Asked shortly after the revolution about how she viewed the new government, Tatiana Varsher replied, "With the wide-open eyes of a historian." Her countrywoman, Zinaida Zhemchuzhnaia, expressed a similar need to take note: "I want to write about the way those events were perceived and reflected in the humble and distant corner of Russia that was the Cossack town of Korenovskaia." What these women witnessed and experienced, and what they were moved to describe, is part of the extraordinary portrait of life in revolutionary Russia presented in this book. A collection of life stories of Russian women in the first half of the twentieth century, In the Shadow of Revolution brings together the testimony of Soviet citizens and émigrés, intellectuals of aristocratic birth and Soviet milkmaids, housewives and engineers, Bolshevik activists and dedicated opponents of the Soviet regime. In literary memoirs, oral interviews, personal dossiers, public speeches, and letters to the editor, these women document their diverse experience of the upheavals that reshaped Russia in the first half of this century.

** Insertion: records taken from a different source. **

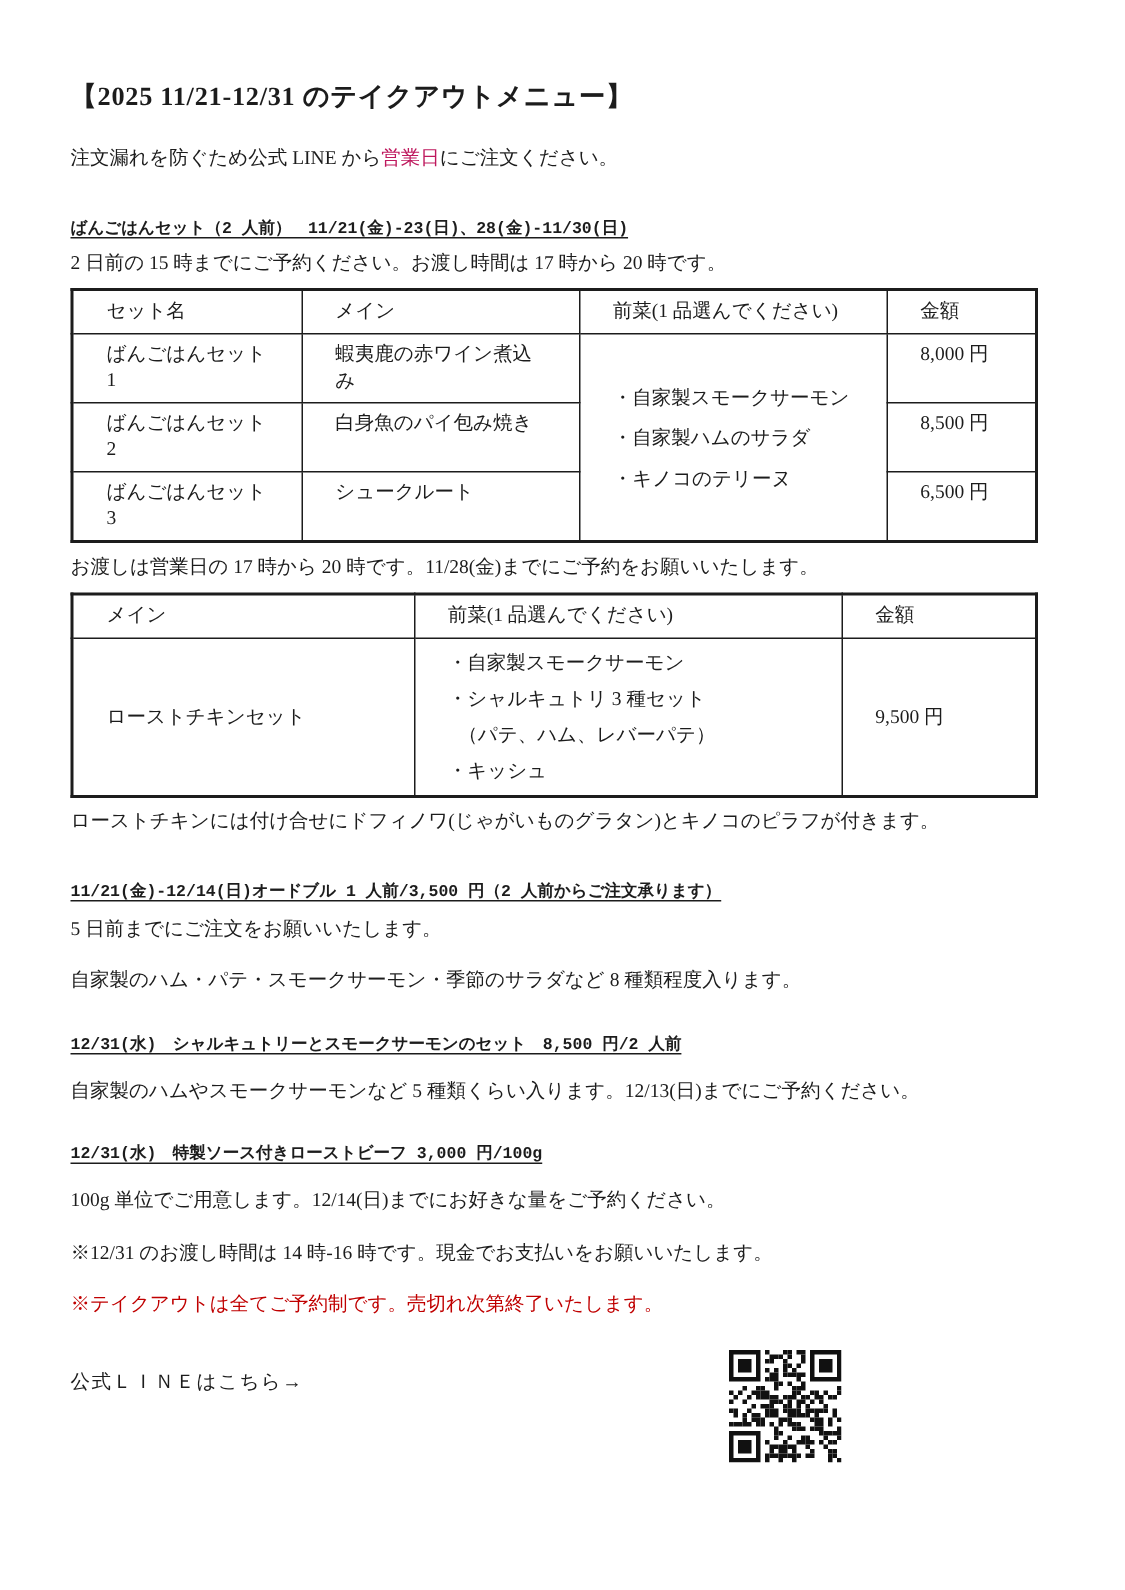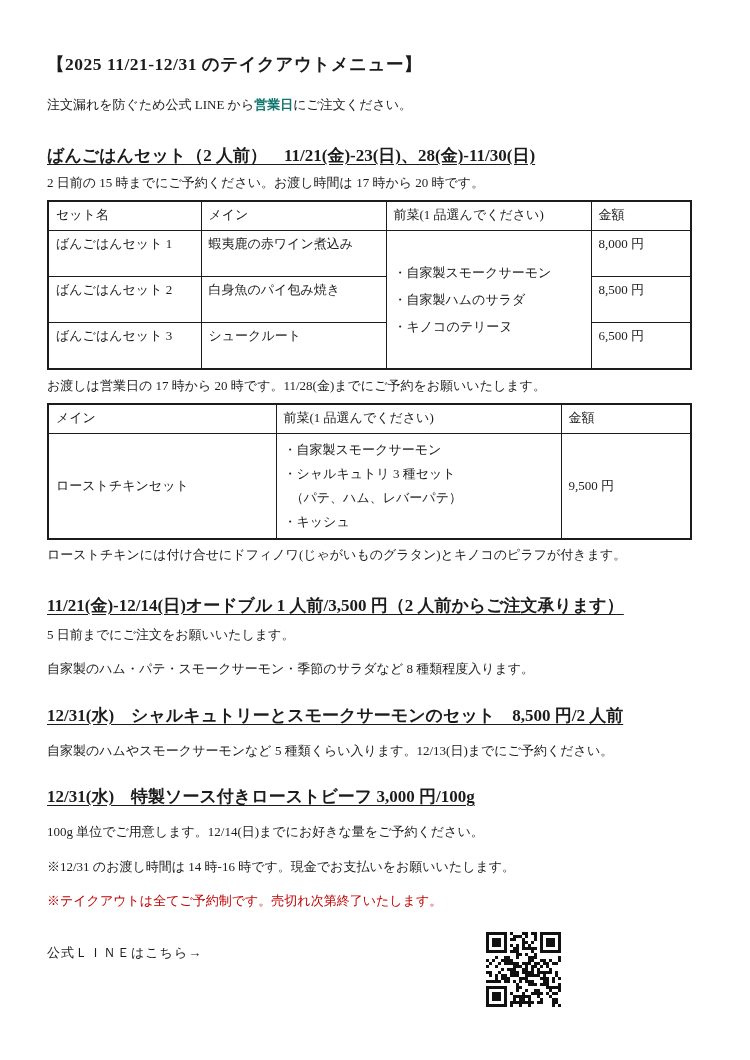"営業日" .red { color: #0f766e -> #be185d; font-weight: bold -> normal }
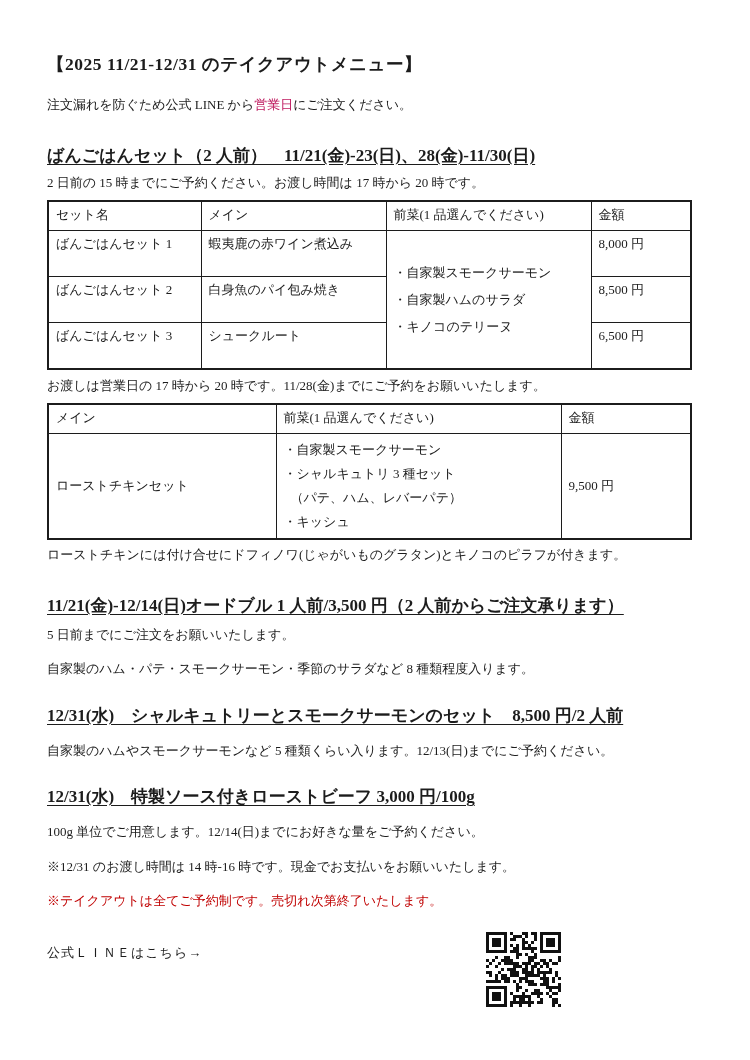"ばんごはんセット（2 人前）" .sec-heading { font-family: none -> Liberation Mono, monospace; font-size: 17px -> 11px }
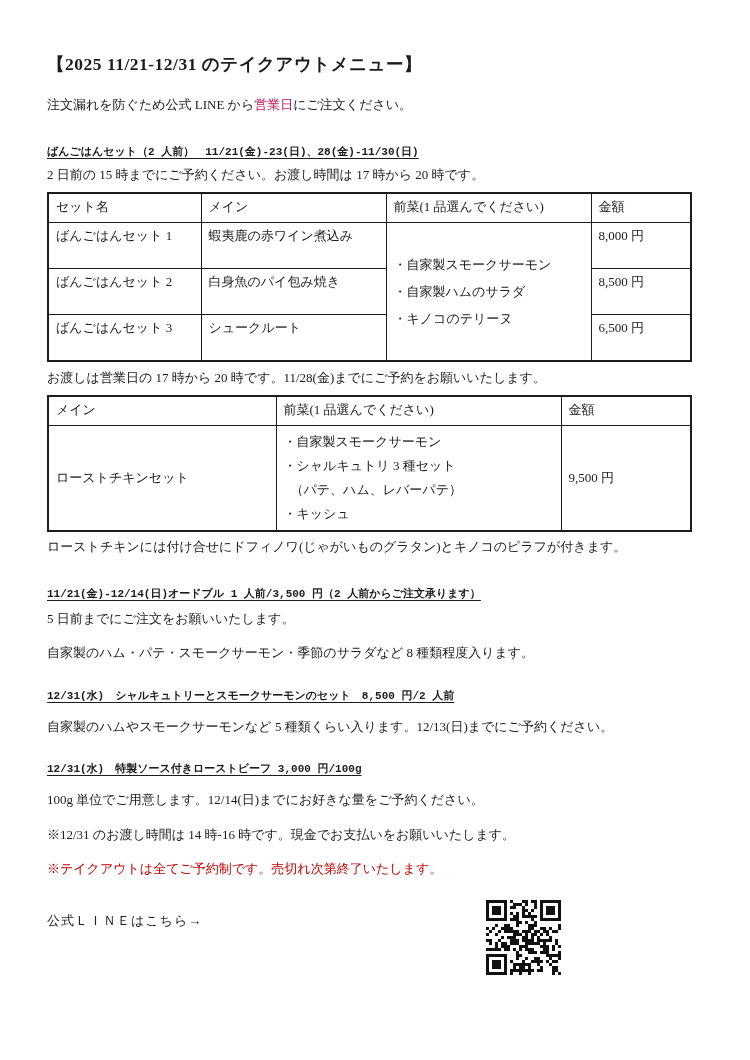"セット名" .menu-table th,.menu-table td { padding: 4px 7px -> 4px 22px }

As is characteristic of twentieth-century Russian women's autobiographies, these life stories take their structure not so much from private events like childbirth or marriage as from great public events. Accordingly the collection is structured around the events these women see as touchstones: the Revolution of 1917 and the Civil War of 1918-20; the switch to the New Economic Policy in the 1920s and collectivization; and the Stalinist society of the 1930s, including the Great Terror. Edited by two preeminent historians of Russia and the Soviet Union, the volume includes introductions that investigate the social historical context of these women's lives as well as the structure of their autobiographical narratives.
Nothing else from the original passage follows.